Unicode BOM marks

Mon Mar 7 19:39:29 EST 2005

Francis Girard wrote:
> Well, no text files can't be concatenated ! Sooner or later, someone will use 
> "cat" on the text files your application did generate. That will be a lot of 
> fun for the new unicode aware "super-cat".

Well, no. For example, Python source code is not typically concatenated,
nor is source code in any other language. The same holds for XML files:
concatenating two XML documents (using cat) gives an ill-formed document
- whether the files start with an UTF-8 signature or not.

As for the "super-cat": there is actually no problem with putting U+FFFE
in the middle of some document - applications are supposed to filter it
out. The precise processing instructions in the Unicode standard vary
from Unicode version to Unicode version, but essentially, you are
supposed to ignore the BOM if you see it.

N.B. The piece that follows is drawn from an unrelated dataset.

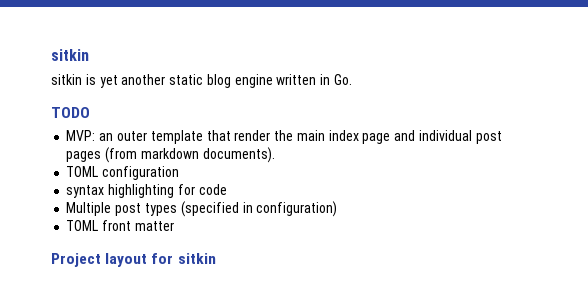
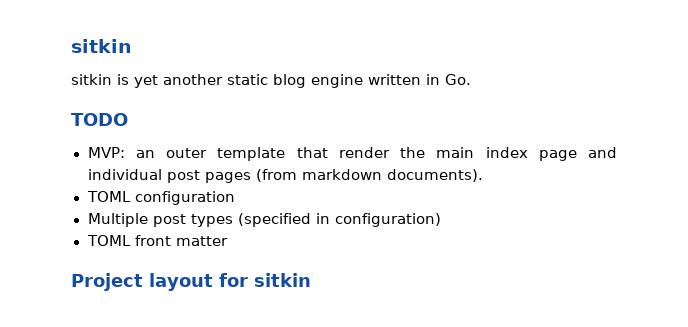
- syntax highlighting for code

> BTW, the python "unicode" built-in function documentation says it returns a 
> "unicode" string which scarcely means something. What is the python 
> "internal" unicode encoding ?

A Unicode string is a sequence of integers. The numbers are typically
represented as base-2, but the details depend on the C compiler.
It is specifically *not* UTF-16, big or little endian (i.e. a single
number is *not* a sequence of bytes). It may be UCS-2 or UCS-4,
depending on a compile-time choice (which can be determined by looking
at sys.maxunicode, which in turn can be either 65535 or 1114111).

The programming interface to the individual characters is formed by
the unichr and ord builtin functions, which expect and return integers
between 0 and sys.maxunicode.

Regards,
Martin